Ipnotici e sedativi
Ipnotici sedativi: promuovono uno stato ipnotico da sera a mattina.
Ipnoinducenti
Ipnoinducenti: inducono la prima fase del sonno; l'effetto finisce in breve tempo e il paziente dorme di sonno fisiologico. L'effetto maggiore si può avere aumentando ancora la depressione del SNC o aumentando la dose o cambiando la molecola. Il gruppo elettronattrattore in posizione 7, se cloro, assicura, ad esempio, una notevole depressione; se nitro ancora di più.
Le caratteristiche non sono solo chimiche, anche farmacologiche: un ansiolitico somministrato a una dose maggiore può fungere da ipnotico. Aumentando ancora di più la depressione otteniamo un effetto antiepilettico, come le nitrobenzodiazepine.
Diazepam e recettore BZR
Il Diazepam è un agonista pieno del recettore BZR, porzione del recettore GABA-A. Questa è in prossimità della struttura alfa della struttura pentamerica del recettore e quella gamma. Il recettore può avere diversi substrati. Il pieno agonista dà un ottimo legame con il recettore e trasmette lo stimolo al 100%, in questo caso l'apertura degli ioni cloruro, potenziando l'attività del GABA. Vengono ovviamente promosse delle interazioni grazie ai suoi due anelli aromatici.
Il benzene fuso con la diazepina e quello "libero" occupano due aree lipofile del BZR, essendoci residui di aa aromatici che permettono un'interazione pigreco-pigreco stacking (legame di tipo non covalente che si instaura tra composti organici contenenti gruppi aromatici, a causa della loro sovrapposizione intermolecolare degli orbitali pigreco nei sistemi pigreco coniugati; il legame è particolarmente stabile perché aumenta il numero degli elettroni pigreco).
Il cloro va a riempire un'ulteriore tasca L2 (L=lipophilic), da cui l'importanza di un sostituente lipofilo in questa posizione. Il C=O lattamico in 2 e l'azoto in 4 sono degli accettori di legami idrogeno, interagendo o con il backbone o con dei residui di aa di quella zona.
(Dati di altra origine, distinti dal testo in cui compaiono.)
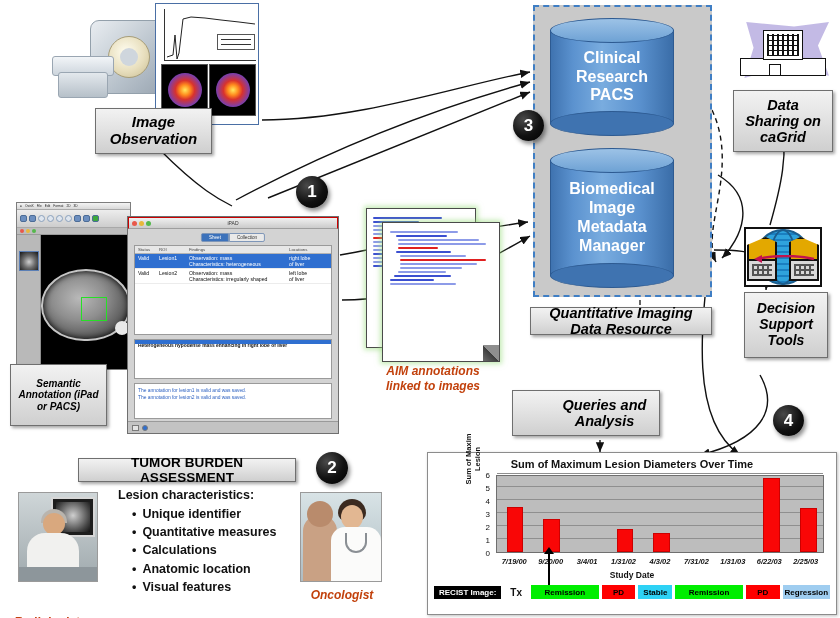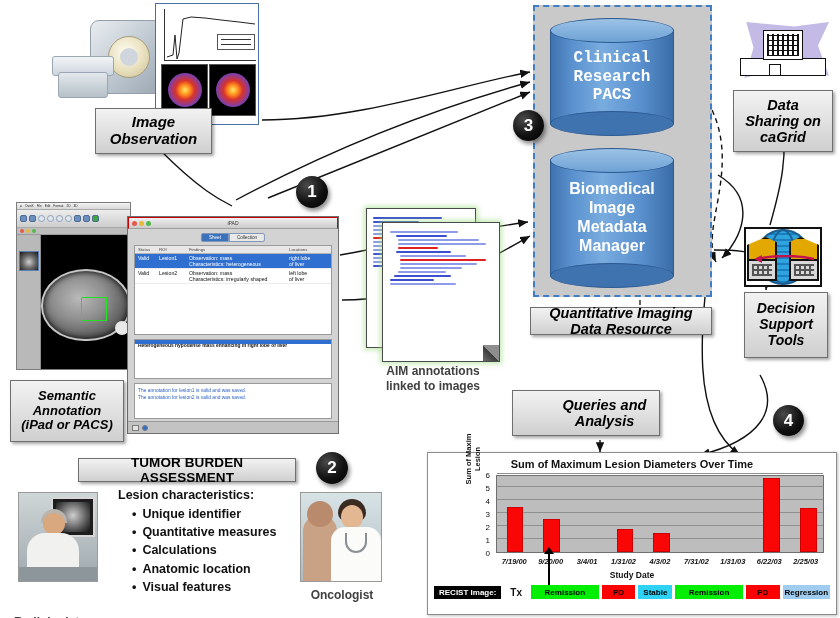--- a/index.html
+++ b/index.html
@@ -204,21 +204,21 @@
   #rad-photo .desk { position:absolute; left:0; right:0; bottom:0; height:14px; background:#8d969b; }
 
   #onc-photo { left:300px; top:492px; width:82px; height:90px; background:linear-gradient(180deg,#d8e3e6,#aebcc2); }
   #onc-photo .pat { position:absolute; left:2px; top:22px; width:34px; height:68px; border-radius:16px 16px 0 0; background:#c9a184; }
   #onc-photo .pathead { position:absolute; left:6px; top:8px; width:26px; height:26px; border-radius:50%; background:#b98b6c; }
   #onc-photo .head { position:absolute; left:40px; top:12px; width:22px; height:24px; border-radius:50%; background:#e2b792; }
   #onc-photo .hair { position:absolute; left:37px; top:6px; width:28px; height:22px; border-radius:14px 14px 8px 8px; background:#3b2a20; }
   #onc-photo .coat { position:absolute; left:30px; top:34px; width:50px; height:56px; border-radius:14px 14px 0 0; background:#fbfbfa; }
   #onc-photo .stet { position:absolute; left:44px; top:40px; width:22px; height:20px; border:2px solid #8a8f94; border-top:none; border-radius:0 0 11px 11px; }
 
-  .caption { position:absolute; font-weight:bold; font-size:12px; color:#404040; }
+  .caption { position:absolute; font-weight:bold; font-size:12px; color:#c2410c;font-style:italic; }
 
   
   #tba-plaque { left:78px; top:458px; width:218px; height:24px; font-size:13.5px; font-style:normal; letter-spacing:.1px;}
   #lesion-list { position:absolute; left:118px; top:486px; width:180px; font-size:12.5px; font-weight:bold; color:#111; line-height:1.45; }
   #lesion-list .hd { margin-bottom:1px; }
   #lesion-list ul { margin:0; padding-left:14px; list-style:none; }
   #lesion-list li::before { content:"\2022"; margin-right:6px; }
 
   
   #chart-card { position:absolute; left:427px; top:452px; width:410px; height:163px; background:#fff; border:1px solid #8c8c8c; box-shadow:1px 1px 3px rgba(0,0,0,.25); }
@@ -399,21 +399,21 @@
       <div>The annotation for lesion1 is valid and was saved.</div>
       <div>The annotation for lesion2 is valid and was saved.</div>
     </div>
 
     <div class="foot">
         <i></i>
         <i class="b"></i>
       </div>
   </div>
 
-  <div class="plaque" id="plaque-sem" style="left:10px;top:380px;width:114px;height:62px;font-size:13px;">Semantic Annotation (iPad or PACS)</div>
+  <div class="plaque" id="plaque-sem" style="left:10px;top:364px;width:97px;height:62px;font-size:10px;">Semantic Annotation (iPad or PACS)</div>
 
   <div class="aimdoc" style="left:366px;top:208px;width:110px;height:140px;">
     <div style="padding:6px 2px;">
       <div class="ln" style="width:66%;background:#3b4fd0;"></div>
       <div class="ln" style="width:44%;background:#3b4fd0;"></div>
       <div class="ln" style="width:78%;background:#8d9be8;"></div>
       <div class="ln" style="width:52%;background:#8d9be8;"></div>
       <div class="ln" style="width:70%;background:#8d9be8;"></div>
       <div class="ln" style="width:38%;background:#e02020;"></div>
       <div class="ln" style="width:60%;background:#8d9be8;"></div>
@@ -447,21 +447,21 @@
   </div>
 
   <div class="caption" style="left:368px;top:364px;width:130px;text-align:center;line-height:1.25;font-size:12px;">AIM annotations linked to images</div>
 
   <div id="qidr-container"></div>
 
   <div class="cyl" style="left:550px;top:18px;width:124px;height:118px;">
     <div class="body"></div>
       <div class="top"></div>
       <div class="bot"></div>
-    <div class="txt" style="font-size:16px;font-family:Liberation Mono, monospace;">Clinical Research PACS</div>
+    <div class="txt" style="font-size:16px;">Clinical Research PACS</div>
   </div>
 
   <div class="cyl" style="left:550px;top:148px;width:124px;height:140px;">
     <div class="body"></div>
       <div class="top"></div>
       <div class="bot"></div>
     <div class="txt" style="font-size:16px;">Biomedical Image Metadata Manager</div>
   </div>
 
   <div class="plaque" id="plaque-qidr" style="left:530px;top:307px;width:182px;height:28px;font-size:14.5px;">Quantitative Imaging Data Resource</div>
Modifiche molecolari e loro effetti
Modificando la molecola, il binding con il recettore c'è ancora. Semplificando la struttura c'è comunque aggancio al recettore, ma cambia la trasmissione dello stimolo. Il composto è ancora capace di agganciarsi come nel caso del Bretazenil la cui funzione NHCO non resta originaria ma diventa un imidazolo sostituito con un estere terzbutilico. Però manca il fenile in 5, in compenso l'azoto in 4 è stato fuso con una pirrolidina, e da cloro in 7 si è passati al bromo in 6. La differenza è che viene promossa solamente una risposta parziale dello stimolo, non il 100% dell'apertura dei canali del cloro.
Nell'Imidazenil la struttura è simile al Diazepam, con però il fluoro in 7 al posto del cloro, e bromo in 2' che il diazepam non ha. Cambia l'anellazione in 1,2, che comunque permette il legame col recettore ma l'effetto è solo parziale. Con il CONH2 non avremo solo un accettore di legami idrogeno ma anche un donatore. La minore depressione darà meno effetti collaterali, quindi promuovono un effetto ansiolitico mai al 100%, in più sarà al 50% l'effetto collaterale sedativo. Se vogliamo un ansiolitico potente non useremo queste molecole, che invece hanno un'azione blanda ma con minori effetti collaterali.
La molecola potrebbe ancora legarsi al recettore, ma risultare un antagonista: non ci sarà segnale. Viene usato comunemente come antidoto da avvelenamento da agonista.
Flumazenil e antagonismo
Il Flumazenil è un antagonista. Manca il fenile in 5, c'è fluoro in 7 al posto del cloro del diazepam, l'azoto porta un metile ma essendoci questo sostituente non ci sarà interazione tra questo azoto e il carbonio adiacente, anellato l'azoto in 1 con un imidazolo che contiene una catena etossicarbonilica. Quindi si lega ai recettori ma non attiva il segnale.